The woman laughs. "And I thought my Honda got great gas mileage," she deadpans. But this is no joke. The man who can barely walk across the room, the man who needs to lean on the bar just so he can stand, has indeed used his feet to get here.

From Arizona.

"My name is Bill Holden," he says, extending one hand while balancing himself with the other. "I'm walking across America to raise money for juvenile diabetes."

The seat's his.

An hour later, a waiter takes Holden's dinner order. "Seth," Holden says softly after eyeing the teenager's name tag, "you tell the chef that you've got a guy out here that just walked 1,800 miles and he wants the biggest plate of spaghetti and meatballs he's ever seen."

"Yes sir," the kid replies.

So this is how you get by. This is how you leave family, friends and normalcy behind, jam your life into a duffel bag and live on the road – literally – for six months. This is how you spend half a year by yourself, crossing the country step by step, on a pair of knees devoid of cartilage, searching for your soul. Strangers become friends. The unfamiliar becomes familiar. And your entire view of the world is refreshed.
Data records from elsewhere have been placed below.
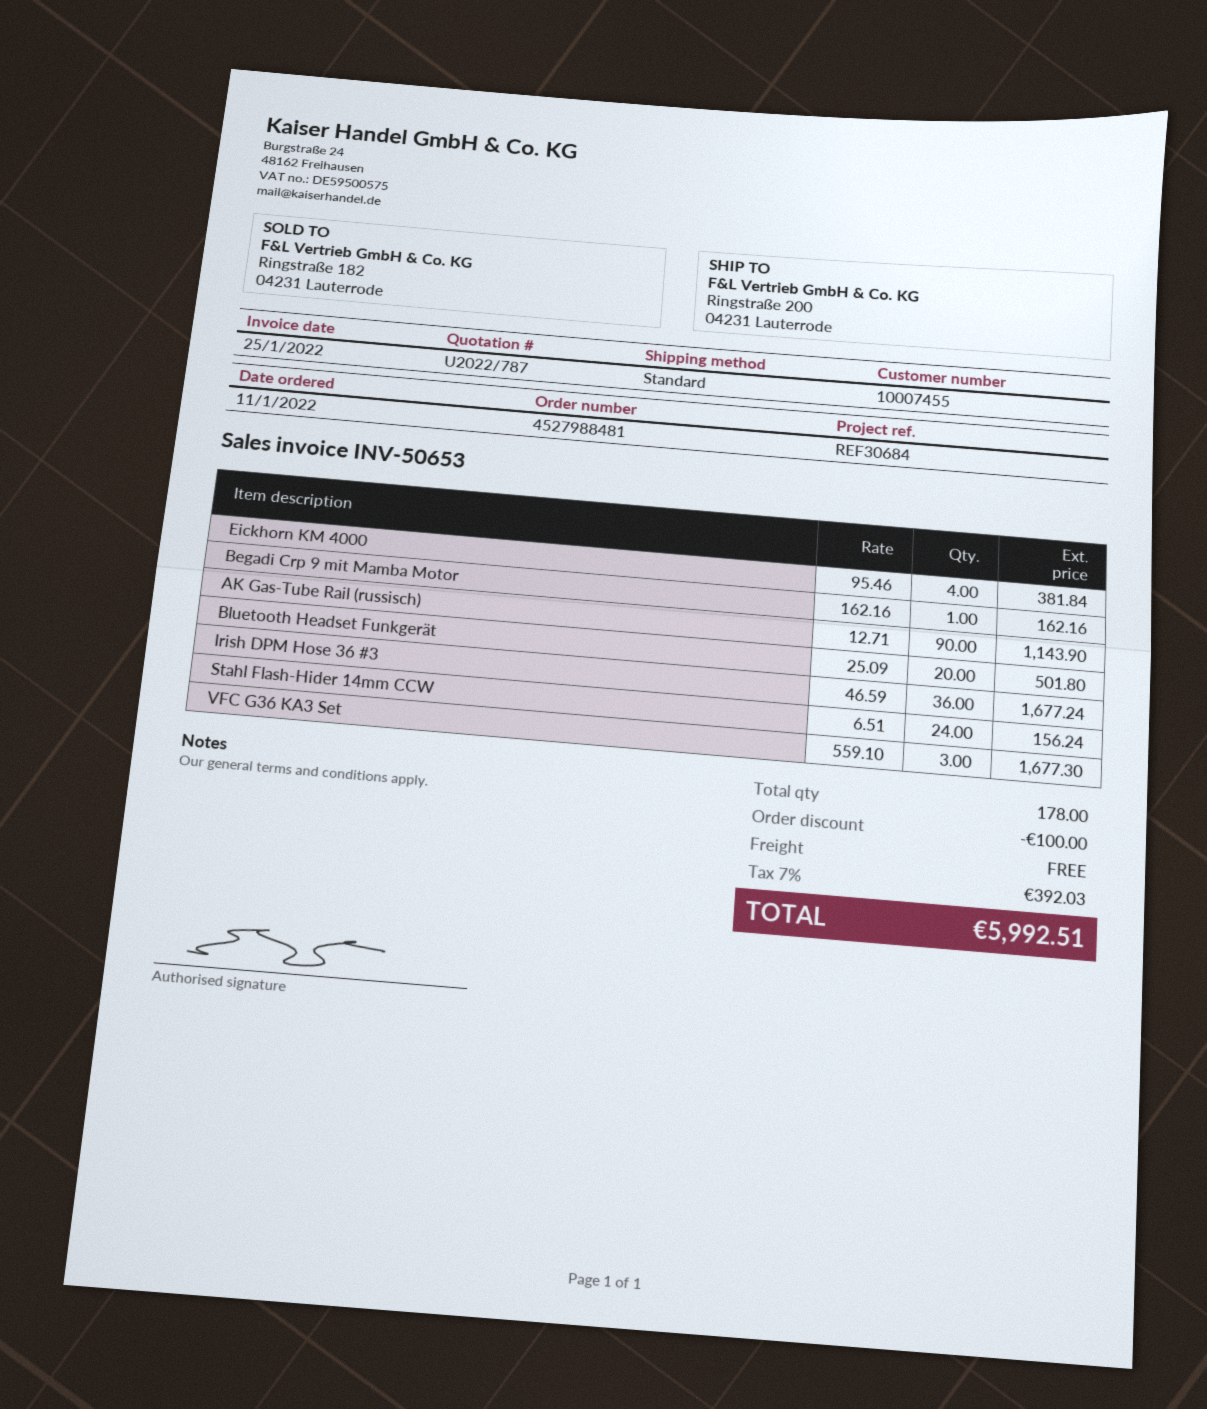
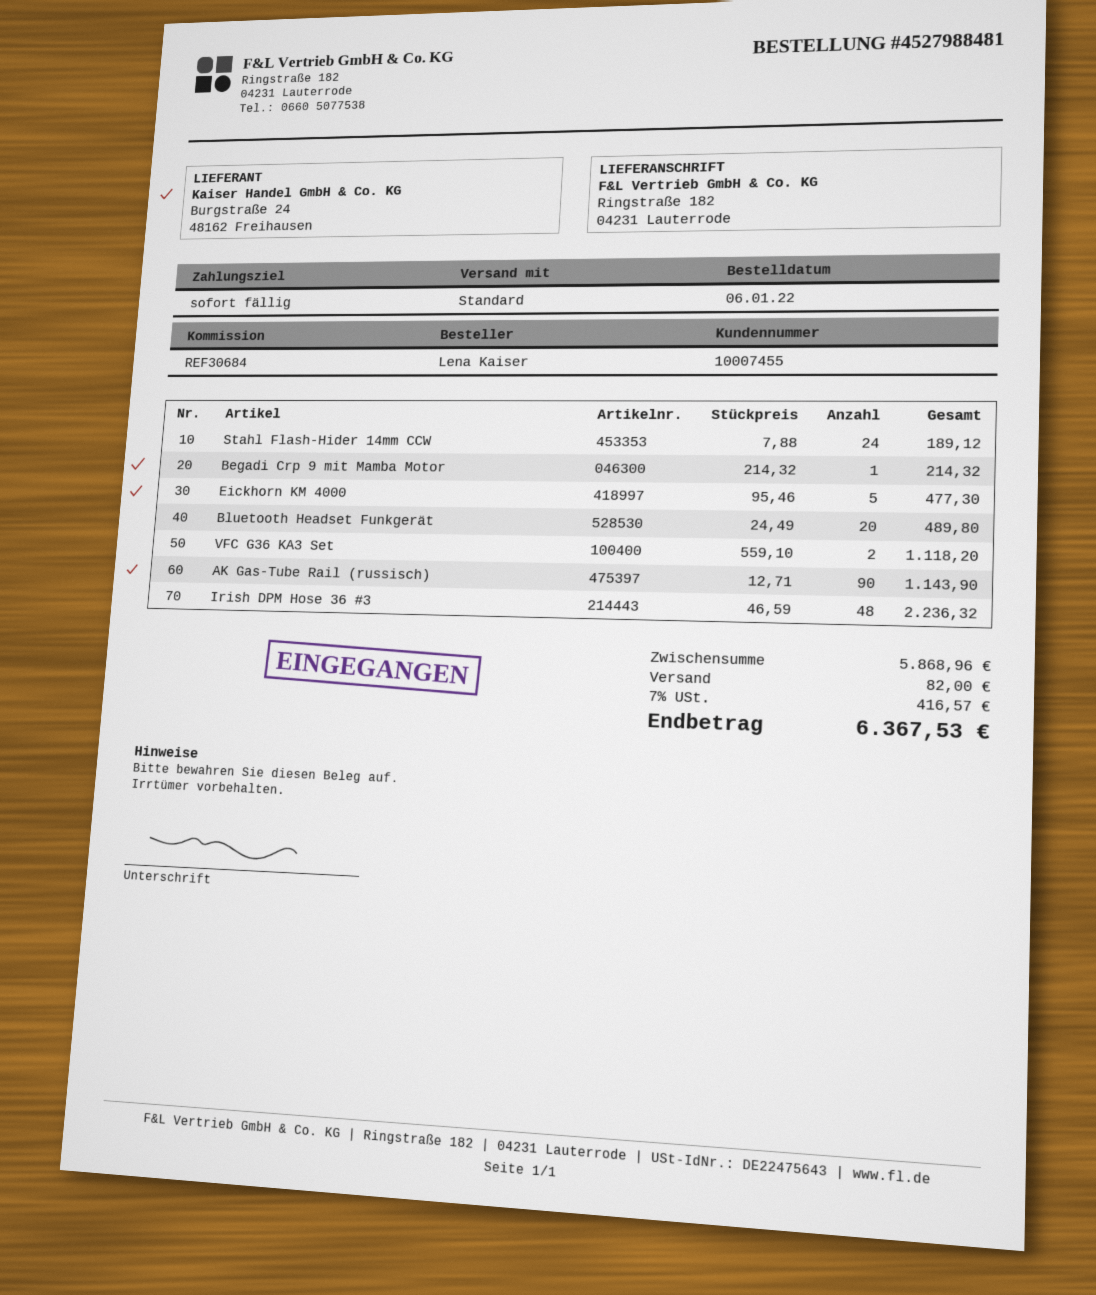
order date: 2022-01-11 -> 2022-01-06
ship to: Ringstraße 200, 04231 Lauterrode -> Ringstraße 182, 04231 Lauterrode
Eickhorn KM 4000: 4 x 95.46 = 381.84 -> 5 x 95.46 = 477.30
Begadi Crp 9 mit Mamba Motor: 1 x 162.16 = 162.16 -> 1 x 214.32 = 214.32
Bluetooth Headset Funkgerät: 20 x 25.09 = 501.80 -> 20 x 24.49 = 489.80
Irish DPM Hose 36 #3: 36 x 46.59 = 1677.24 -> 48 x 46.59 = 2236.32
Stahl Flash-Hider 14mm CCW: 24 x 6.51 = 156.24 -> 24 x 7.88 = 189.12
VFC G36 KA3 Set: 3 x 559.10 = 1677.30 -> 2 x 559.10 = 1118.20
discount: 100.00 -> none
shipping: 0.00 -> 82.00
tax: 7% = 392.03 -> 7% = 416.57
total: 5992.51 -> 6367.53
"It's like sitting in an empty theater," Holden said. "And every day a new cast of characters comes across the stage to perform for me. You never know who it's going to be, what they're going to say, but it's always a great show.

This Old Cub ESPN Motion
"It's renewed my spark in life."

It's beyond comprehension. Walk outside, watch the ground pass under your feet and imagine heading for the next town, the next state. Imagine walking over mountains, across rivers, around lakes. Imagine doing it in snowstorms, thunderstorms and sweaty 95-degree heat. Then imagine doing it by yourself, your only human contact coming with strangers who don't believe where you've been and can't grasp where you're going.

This has been the life of Bill Holden since Jan. 11, when, motivated by the story of Ron Santo, he hopped on a highway in Prescott Valley, Ariz., and headed for Wrigley Field with two goals: to raise $250,000 for juvenile diabetes and to arrive in time for the Cubs' July 1 game against the Nationals. (Today, Monday, June 6, he's in Springfield, IL, on his way to Lincoln, IL. About 240 miles still to go.)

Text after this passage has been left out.